Starting next month, nuclear weapons scientists will begin designing a nuclear weapon that could destroy bunkers buried deep underground, according to USA Today.  The administration’s proposed fiscal 2003 budget raises U.S. Energy Department funding for nuclear stockpile work to $1.2 billion, up 18 percent.  The Bush administration has also proposed $243 million to rebuild the U.S. nuclear weapons production complex in fiscal 2003.

The Bush administration wants nuclear weapon scientists involved in the new projects to “think more broadly” about current threats and “the present stockpile and whether it’s properly configured,” said Everet Beckner, deputy director of the National Nuclear Security Administration.

Former U.S. President Bill Clinton tried to halt intellectual decline among U.S. weapon scientists through programs that evaluated the safety and reliability of U.S. nuclear weapons without having to resort to testing, according to USA Today.  Those programs included the world’s largest laser at Lawrence Livermore, expensive non-nuclear explosive facilities at Los Alamos National Laboratory and supercomputing initiatives to create better 3-D models of nuclear explosions (see GSN, March 11).

Such programs, however, only slowed down the departure of weapons scientists from laboratories, administration officials said.

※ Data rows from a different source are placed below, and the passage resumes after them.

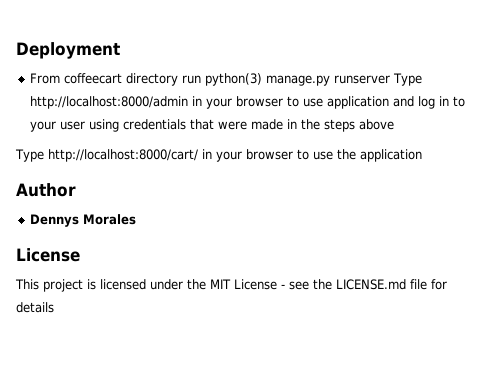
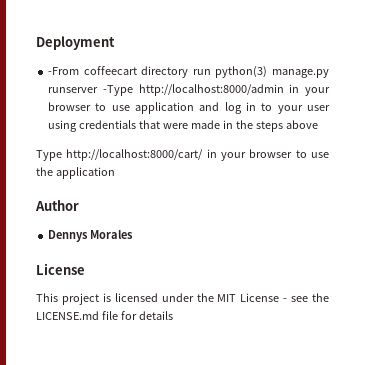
[30,73,61,84] From -> [48,67,80,75] -From
[393,73,423,86] Type -> [102,85,133,96] -Type

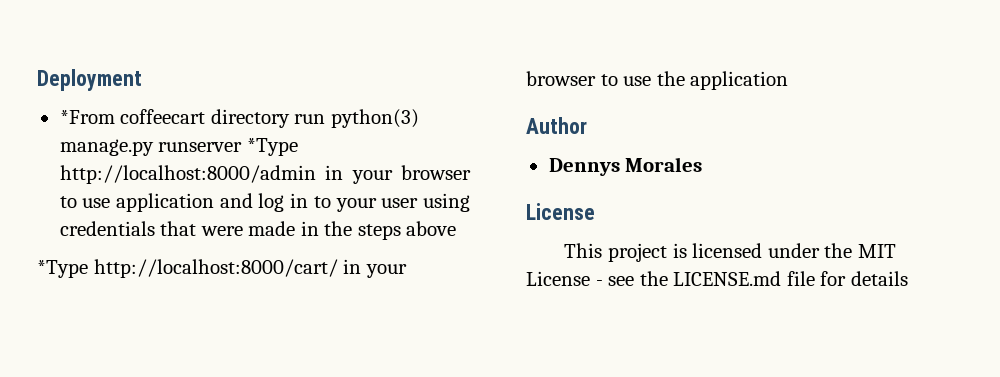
[48,67,80,75] -From -> [59,110,115,124] *From
[102,85,133,96] -Type -> [246,138,298,156] *Type
[36,150,62,161] Type -> [37,260,88,278] *Type

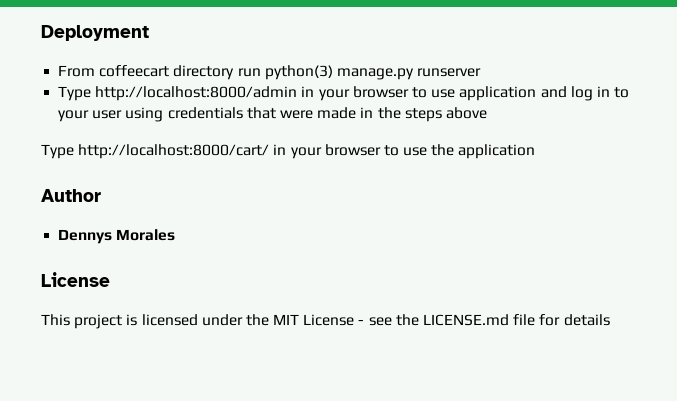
[59,110,115,124] *From -> [58,65,96,77] From
[246,138,298,156] *Type -> [58,86,92,101] // Type
[37,260,88,278] *Type -> [41,144,74,159] Type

“To keep people thinking at the front edge of their intellectual interests, it’s important that they not be constrained to think only in terms of what’s out there, already built,” Beckner said.

The Bush administration’s plans to develop new nuclear weapons carries far more risks than are justified by the benefit of providing new work for scientists, according to some critics.

“Getting nuclear weapons untangled from old Cold War doctrines and putting them on the shelf for use is a huge departure from the past,” said Robert Alvarez, a former Energy Department official.

Developing new weapons also could increase the need for testing, according to USA Today.  Building a new weapon and then not testing it is like designing a new car without turning the ignition to determine if it works, Thompson said.  Recently leaked excerpts from the Nuclear Posture Review also hint that any new weapons might have to be tested (see GSN, March 14).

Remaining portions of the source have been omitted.